O sertão é a fecundante explosão da vida em forma de fogo e calor. É o movimento dinâmico das coisas sobre o marasmo gélido das cavernas.

O sertão é planta tenra que brota na fenda da pedra como que a indicar o triunfo dos humildes sobre a brutalidade dos bárbaros.

Antônio Conselheiro, Glauber Rocha, Gonzagão, Patativa, Suassuna, Vitalino, Euclydes, Guimarães Rosa, Eduvirgens, João Grande, Zefa do Doce (só para citar os maiores): eles são a mais pura e autêntica metáfora do grande sertão. Só quem é sertanejo (e eles o foram por excelência) pode abarcar a dimensão do ser sertão, na sua verdadeira essência.

O sertão é o aboio cadenciado do vaqueiro; é a peleja vibrante do repentista; é a fogueira queimando numa noite de São João.

O sertão é o ser que pulsa. Que vibra. Que sente. Por suas sendas estreitas e sinuosas corre a seiva que alimenta o chão e modela os que aí vivem.
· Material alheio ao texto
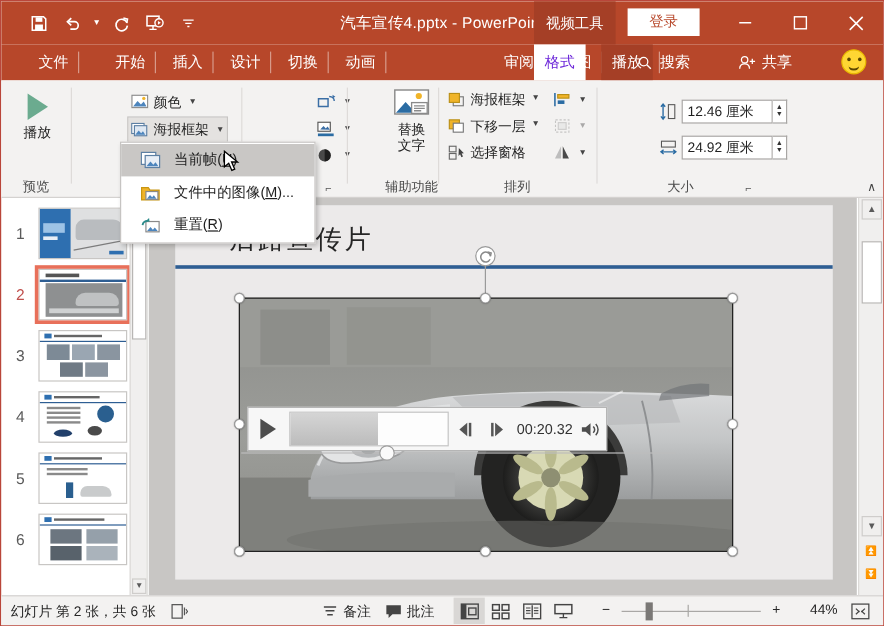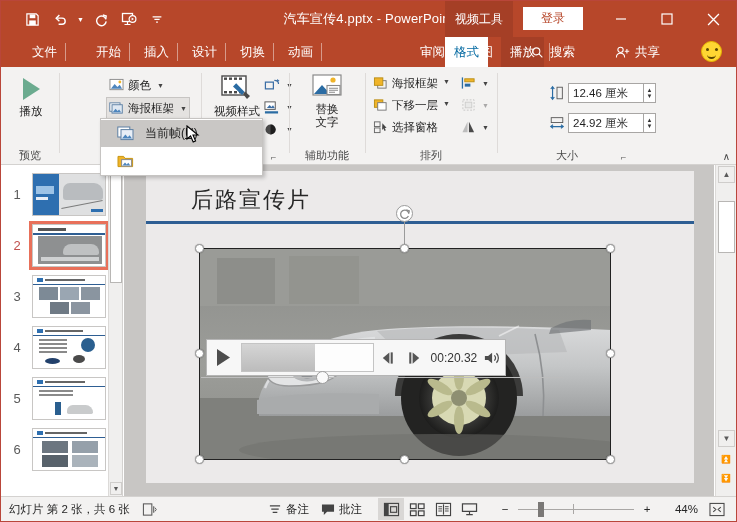--- a/index.html
+++ b/index.html
@@ -26,21 +26,21 @@
   .wincontrols { position:absolute; right:0; top:0; height:36px; display:flex; }
   .wincontrols div { width:46px; height:36px; display:flex; align-items:center; justify-content:center;
       color:#fff; font-size:13px; cursor:pointer; }
   .wincontrols div.ribdisp { width:44px; }
 
   
   .tabstrip { position:absolute; left:0; top:36px; width:735px; height:30px; background:#b7472a; }
   .tab { position:absolute; top:0; height:30px; line-height:30px; padding:0 9px; color:#fff; font-size:12.5px;
       cursor:pointer; white-space:nowrap; }
   .tab .sep { position:absolute; right:0; top:6px; height:18px; width:1px; background:rgba(255,255,255,.45); }
-  .tab.active { background:#fff; color:#0369a1; }
+  .tab.active { background:#fff; color:#6d28d9; }
   .tab.sub { background:#a53f26; }
   .searchbox { position:absolute; left:530px; top:0; height:30px; display:flex; align-items:center; gap:6px;
       color:#fff; font-size:12.5px; cursor:text; }
   .share { position:absolute; left:614px; top:0; height:30px; display:flex; align-items:center; gap:4px;
       color:#fff; font-size:12.5px; cursor:pointer; }
   .smiley { position:absolute; left:700px; top:4px; width:21px; height:21px; border-radius:50%;
       background:#ffd633; border:1px solid #e8b800; }
   .smiley:after { content:""; position:absolute; left:4px; top:6px; width:3px; height:3px; border-radius:50%; background:#5a4500;
       box-shadow:9px 0 0 #5a4500; }
   .smiley:before { content:""; position:absolute; left:5px; top:10px; width:9px; height:5px;
@@ -301,38 +301,20 @@
         </span>
         <span>海报框架</span>
         <span class="tri">▼</span>
       </div>
 
       <div class="glabel" style="opacity:0;">调整</div>
     </div>
     <div class="gdiv" style="left:200px;"></div>
 
     <div class="rgroup" style="left:200px; width:88px;">
-      <div class="bigbtn" style="left:8px; top:6px; width:56px;">
-        <svg width="34" height="30" viewBox="0 0 34 30">
-          <rect x="2" y="3" width="24" height="19" fill="#fff" stroke="#4a4a4a" stroke-width="1.4"></rect>
-          <g fill="#4a4a4a">
-              <rect x="4" y="4.5" width="3" height="2.4"></rect>
-              <rect x="9" y="4.5" width="3" height="2.4"></rect>
-              <rect x="14" y="4.5" width="3" height="2.4"></rect>
-              <rect x="19" y="4.5" width="3" height="2.4"></rect>
-          <rect x="4" y="18" width="3" height="2.4"></rect>
-              <rect x="9" y="18" width="3" height="2.4"></rect>
-              <rect x="14" y="18" width="3" height="2.4"></rect>
-              <rect x="19" y="18" width="3" height="2.4"></rect>
-            </g>
-          <path d="M22 22l-9-8.5 3.2-3.2L24.6 19z" fill="#2b6ca3"></path>
-          <path d="M25 18.5l5 4.5-3 3-4-5z" fill="#4a4a4a"></path>
-        </svg>
-        <span class="lbl">视频样式</span>
-      </div>
 
       <div class="smbtn" style="left:60px; top:8px;">
         <svg width="17" height="15" viewBox="0 0 18 16">
             <path d="M2.5 4.5h8.5v7H2.5z" fill="none" stroke="#3a6ea5" stroke-width="1.3"></path>
             <path d="M12 2.5c3 0 4.5 2 4.5 4" fill="none" stroke="#3a6ea5" stroke-width="1.3"></path>
             <path d="M15 1l2.5 1.8L15 4.2z" fill="#3a6ea5"></path>
           </svg>
         <span class="tri">▼</span>
       </div>
       <div class="smbtn" style="left:60px; top:30px;">
@@ -348,21 +330,21 @@
             <circle cx="8" cy="8" r="5.4" fill="#4a4a4a"></circle>
             <path d="M8 2.6a5.4 5.4 0 0 1 0 10.8z" fill="#1e1e1e"></path>
           </svg>
         <span class="tri">▼</span>
       </div>
       <div class="dlglaunch" style="left:70px;">⌐</div>
       <div class="glabel" style="opacity:0;">视频样式</div>
     </div>
     <div class="gdiv" style="left:288px;"></div>
 
-    <div class="rgroup" style="left:288px; width:76px;">
+    <div class="rgroup" style="left:304px; width:76px;">
       <div class="bigbtn" style="left:16px; top:6px; width:44px;">
         <svg width="34" height="28" viewBox="0 0 34 28">
           <rect x="3" y="2" width="28" height="20" fill="#fff" stroke="#8a8a8a" stroke-width="1.2"></rect>
           <circle cx="23" cy="7" r="2.6" fill="#f0b429"></circle>
           <path d="M4 21l8-9 5 5.5 3-3.2 6 6.7z" fill="#2b6ca3"></path>
           <rect x="17" y="12.5" width="13" height="9" fill="#fff" stroke="#8a8a8a" stroke-width="1.1"></rect>
           <g stroke="#8a8a8a" stroke-width="1.1">
               <path d="M19 15.3h9M19 17.3h9M19 19.3h6"></path>
             </g>
         </svg>
@@ -489,20 +471,36 @@
           </svg>
       </span>
     </div>
     <div class="mitem">
       <span class="micon">
         <svg width="20" height="18" viewBox="0 0 20 18">
             <path d="M1 4.4h5.6l1.4 2h7.6v8.2H1z" fill="#f0b429" stroke="#c89512"></path>
             <rect x="4.6" y="7.6" width="10" height="6.6" fill="#fff" stroke="#8a8a8a"></rect>
             <path d="M5.4 13.6l2.6-3.2 1.8 2 1.4-1.6 2.2 2.8z" fill="#4d85bd"></path>
           </svg>
+      </span>
+      <span>
+        <span>文件中的图像(</span><u>M</u><span>)...</span>
+      </span>
+    </div>
+    <div class="mitem">
+      <span class="micon">
+        <svg width="20" height="18" viewBox="0 0 20 18">
+            <rect x="4.6" y="5.6" width="11" height="8.6" fill="#fff" stroke="#8a8a8a"></rect>
+            <path d="M5.6 13.6l2.8-3.4 2 2.2 1.6-1.8 2.4 3z" fill="#4d85bd"></path>
+            <path d="M6 5.2A4 4 0 0 0 1.8 8.6" fill="none" stroke="#2b8a8a" stroke-width="1.6"></path>
+            <path d="M7.2 2.6l.4 3.2-3.2-.4z" fill="#2b8a8a"></path>
+          </svg>
+      </span>
+      <span>
+        <span>重置(</span><u>R</u><span>)</span>
       </span>
     </div>
   </div>
 
   <div class="thumbpane">
 
     <div class="thumbrow" style="top:4px;">
       <div class="thumbnum">1</div>
       <div class="thumbframe">
         <div class="tblock" style="left:0;top:0;width:26px;height:43px;background:#2e6fb0;"></div>

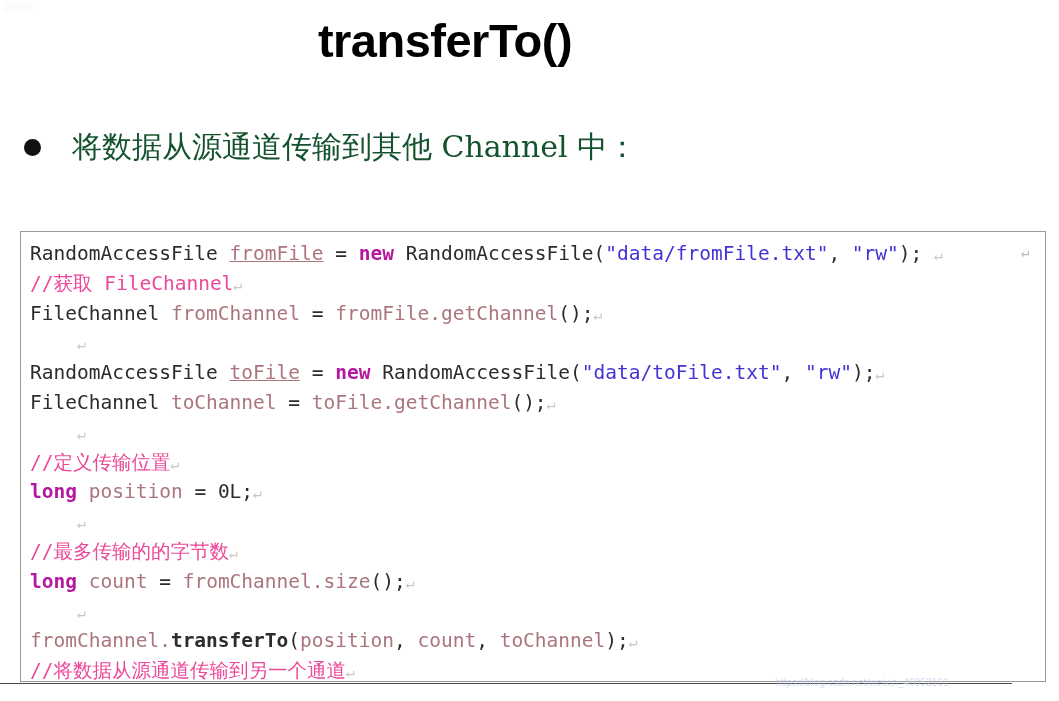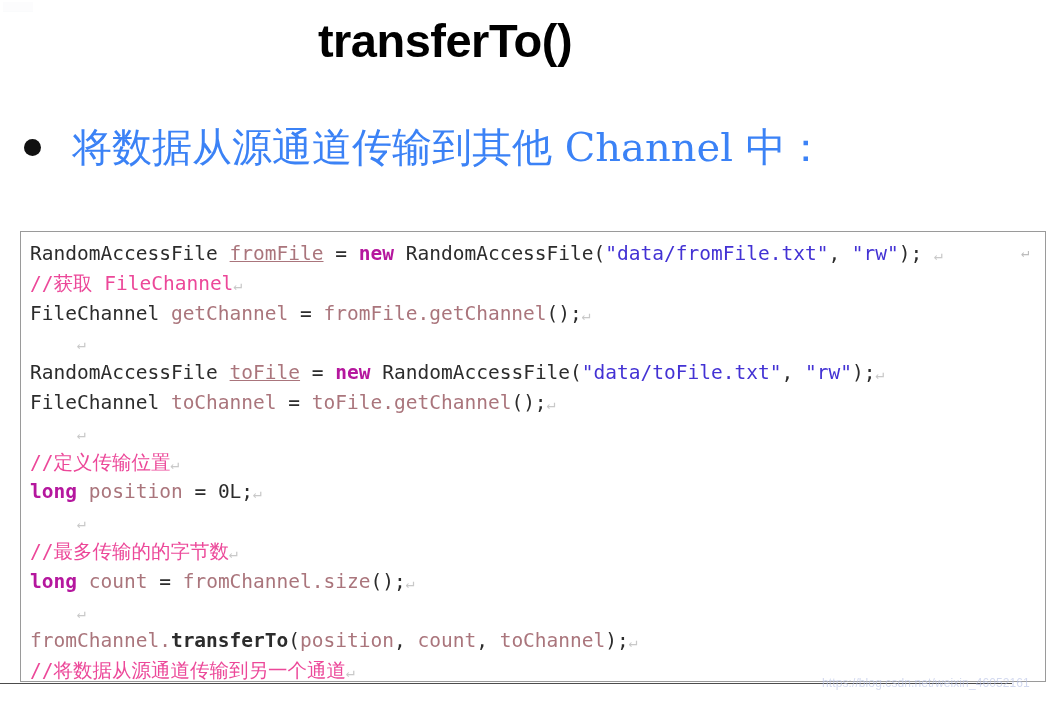--- a/index.html
+++ b/index.html
@@ -54,23 +54,23 @@
   #bullet-marker {
     width: 17px;
     height: 17px;
     border-radius: 50%;
     background: #111111;
     flex: 0 0 auto;
     margin-right: 31px;
   }
   #bullet-text {
     font-family: "DejaVu Serif", "Liberation Serif", serif;
-    font-size: 40px;
+    font-size: 30px;
     line-height: 42px;
-    color: #3b82f6;
+    color: #14532d;
     white-space: pre;
   }
 
   
   #code-block {
     position: absolute;
     left: 20px;
     top: 231px;
     width: 1026px;
     height: 451px;
@@ -115,24 +115,24 @@
   #watermark-rule {
     position: absolute;
     left: 0px;
     top: 683px;
     width: 1012px;
     height: 1.4px;
     background: #4c4c4c;
   }
   #watermark-text {
     position: absolute;
-    left: 822px;
+    left: 775px;
     top: 674px;
     font-family: "Liberation Sans", sans-serif;
-    font-size: 12px;
+    font-size: 10px;
     line-height: 18px;
     color: #b9c3e6;
     opacity: 0.62;
     white-space: pre;
     letter-spacing: 0.1px;
   }
 </style>
 </head>
 <body>
 
@@ -142,21 +142,21 @@
 
 <div id="bullet-row">
   <span id="bullet-marker"></span>
   <span id="bullet-text">将数据从源通道传输到其他 Channel 中：</span>
 </div>
 
 <div id="code-block">
 
 <div class="code-line"><span class="tok-type">RandomAccessFile</span><span class="tok-plain"> </span><span class="tok-decl">fromFile</span><span class="tok-plain"> = </span><span class="tok-kw">new</span><span class="tok-plain"> RandomAccessFile(</span><span class="tok-str">"data/fromFile.txt"</span><span class="tok-plain">, </span><span class="tok-str">"rw"</span><span class="tok-plain">); </span><span class="tok-pilcrow">↵</span></div>
     <div class="code-line"><span class="tok-cmt">//获取 FileChannel</span><span class="tok-pilcrow">↵</span></div>
-    <div class="code-line"><span class="tok-type">FileChannel</span><span class="tok-plain"> </span><span class="tok-var">getChannel</span><span class="tok-plain"> = </span><span class="tok-var">fromFile.getChannel</span><span class="tok-plain">();</span><span class="tok-pilcrow">↵</span></div>
+    <div class="code-line"><span class="tok-type">FileChannel</span><span class="tok-plain"> </span><span class="tok-var">fromChannel</span><span class="tok-plain"> = </span><span class="tok-var">fromFile.getChannel</span><span class="tok-plain">();</span><span class="tok-pilcrow">↵</span></div>
     <div class="code-line blank"><span class="tok-plain">    </span><span class="tok-pilcrow">↵</span></div>
     <div class="code-line"><span class="tok-type">RandomAccessFile</span><span class="tok-plain"> </span><span class="tok-decl">toFile</span><span class="tok-plain"> = </span><span class="tok-kw">new</span><span class="tok-plain"> RandomAccessFile(</span><span class="tok-str">"data/toFile.txt"</span><span class="tok-plain">, </span><span class="tok-str">"rw"</span><span class="tok-plain">);</span><span class="tok-pilcrow">↵</span></div>
     <div class="code-line"><span class="tok-type">FileChannel</span><span class="tok-plain"> </span><span class="tok-var">toChannel</span><span class="tok-plain"> = </span><span class="tok-var">toFile.getChannel</span><span class="tok-plain">();</span><span class="tok-pilcrow">↵</span></div>
     <div class="code-line blank"><span class="tok-plain">    </span><span class="tok-pilcrow">↵</span></div>
     <div class="code-line"><span class="tok-cmt">//定义传输位置</span><span class="tok-pilcrow">↵</span></div>
     <div class="code-line"><span class="tok-kw">long</span><span class="tok-plain"> </span><span class="tok-var">position</span><span class="tok-plain"> = </span><span class="tok-plain">0L;</span><span class="tok-pilcrow">↵</span></div>
     <div class="code-line blank"><span class="tok-plain">    </span><span class="tok-pilcrow">↵</span></div>
     <div class="code-line"><span class="tok-cmt">//最多传输的的字节数</span><span class="tok-pilcrow">↵</span></div>
     <div class="code-line"><span class="tok-kw">long</span><span class="tok-plain"> </span><span class="tok-var">count</span><span class="tok-plain"> = </span><span class="tok-var">fromChannel.size</span><span class="tok-plain">();</span><span class="tok-pilcrow">↵</span></div>
     <div class="code-line blank"><span class="tok-plain">    </span><span class="tok-pilcrow">↵</span></div>

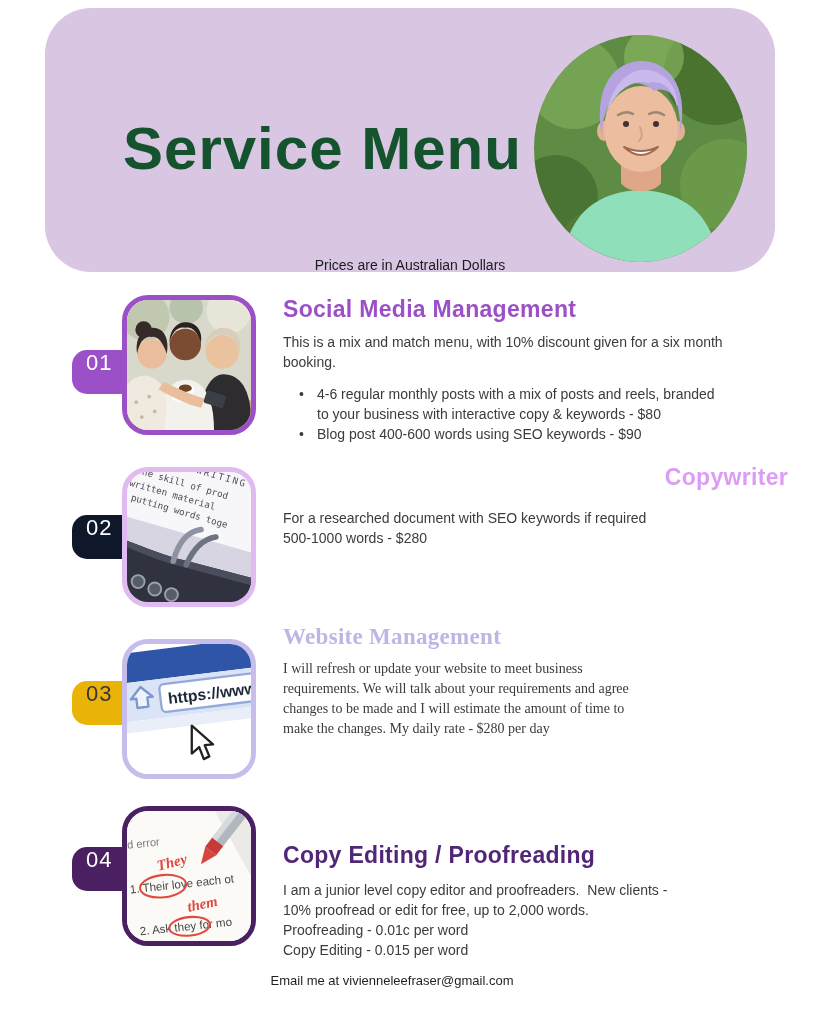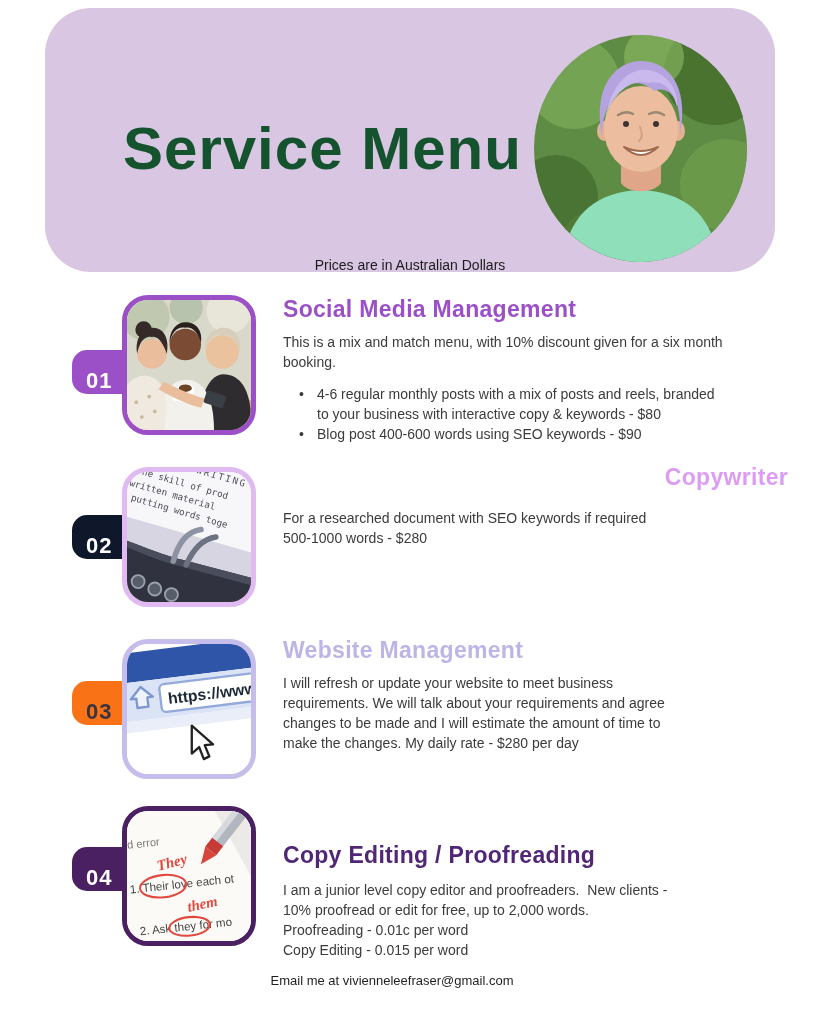--- a/index.html
+++ b/index.html
@@ -26,50 +26,50 @@
   }
   .photo-circle svg { display:block; width:100%; height:100%; }
   
   .svc-img {
     position:absolute; left:122px; width:134px; height:140px; box-sizing:border-box;
     border:5px solid; border-radius:26px; overflow:hidden; background:#fff; z-index:2;
   }
   .svc-img svg { display:block; width:100%; height:100%; }
   .badge {
     position:absolute; left:72px; width:76px; height:44px; border-radius:15px;
-    z-index:1; display:flex; align-items:flex-end; box-sizing:border-box;
-    padding-left:14px; font-size:22px; font-weight:bold; letter-spacing:1px;
+    z-index:1; display:flex; align-items:flex-start; box-sizing:border-box;
+    padding-left:14px; font-size:22px; font-weight:normal; letter-spacing:1px;
   }
   .textcol { position:absolute; left:283px; width:505px; }
   .svc-title { font-size:23px; font-weight:bold; line-height:27px; letter-spacing:0.3px; }
   .svc-body { margin-top:9px; font-size:14px; line-height:20px; color:#3b3b3b; }
   .body-line { white-space:pre-wrap; }
   .bullets { margin-top:12px; }
   .bullet-row { display:flex; font-size:14px; line-height:20px; color:#3b3b3b; }
   .bullet-dot { width:18px; margin-left:16px; flex:none; }
   .bullet-dot::before { content:"\2022"; font-size:14px; }
   
   .s1 .svc-title { color:#9b50c8; }
   .s1.svc-img    { border-color:#9b50c8; }
   .s1.badge      { background:#9b50c8; color:#ffffff; }
   .s2 .svc-title { color:#dd9cf4;text-align:right; }
   .s2.svc-img    { border-color:#e0baf1; }
   .s2.badge      { background:#0f172a; color:#ffffff; }
   .s2 .svc-body  { margin-top:17px; }
   .s3 .svc-title { color:#bdb5e6; }
   .s3.svc-img    { border-color:#c7bdea; }
-  .s3.badge      { background:#f97316; color:#3a3440; }
+  .s3.badge      { background:#eab308; color:#3a3440; }
   .s4 .svc-title { color:#512677; }
   .s4.svc-img    { border-color:#4a2063; }
   .s4.badge      { background:#4a2063; color:#ffffff; }
   .s4 .svc-body  { margin-top:11px; }
   
   .img1 { top:295px; }  .bdg1 { top:350px; }  .txt1 { top:296px; }
   .img2 { top:467px; }  .bdg2 { top:515px; }  .txt2 { top:464px; }
-  .img3 { top:639px; }  .bdg3 { top:681px; }  .txt3 { top:637px; }
+  .img3 { top:639px; }  .bdg3 { top:681px; }  .txt3 { top:623px;font-family:Liberation Serif, serif; }
   .img4 { top:806px; }  .bdg4 { top:847px; }  .txt4 { top:842px; }
   
   .footer {
     position:absolute; left:0; top:973px; width:784px; text-align:center;
     font-size:13px; color:#1f1f1f;
   }
 </style>
 </head>
 <body>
Nas suas matas secas e rarefeitas dorme o sopro da vida que desperta na primeira trovoada.

O sertão é o panteão da pluralidade, onde deuses de todas as cores e raças convivem de forma festiva e desassombrada. O sertão tem sua própria forma de ser e de conceber. Tem sua própria gramática – gramática afiada, cortante. Precisa. Tão precisa quanto o bote da cascavel.

O sertão é mais que um território: é uma identidade. É mais que um nome: é uma paixão. O sertão está na alma, no agir, nas andanças. Onde estiver um filho do sertão, aí estará o sertão por inteiro.

O sertão transcende fronteiras, constrói pontes, semeia horizontes. O sertão é o mundo inteiro dentro da gente. (A gente está nele e ele na gente – união amorosa. Mística. Visceral. Espiritual...)

O sertão é acolhida, é afeto, é solidariedade. É o copo de água fresca oferecido a quem tem sede. É o prato de comida ofertado a quem tem fome.

O sertanejo, por sua vez, é o herói com caráter do povo brasileiro. Desde sempre aprendeu a ser senhor de si. Não se curva nunca. Nem mesmo ao chicote dos senhores da terra – e do voto. Nunca foge à luta. Nunca.

E se jacta da luta que tece.

O sertão e o sertanejo são a síntese do Brasil real.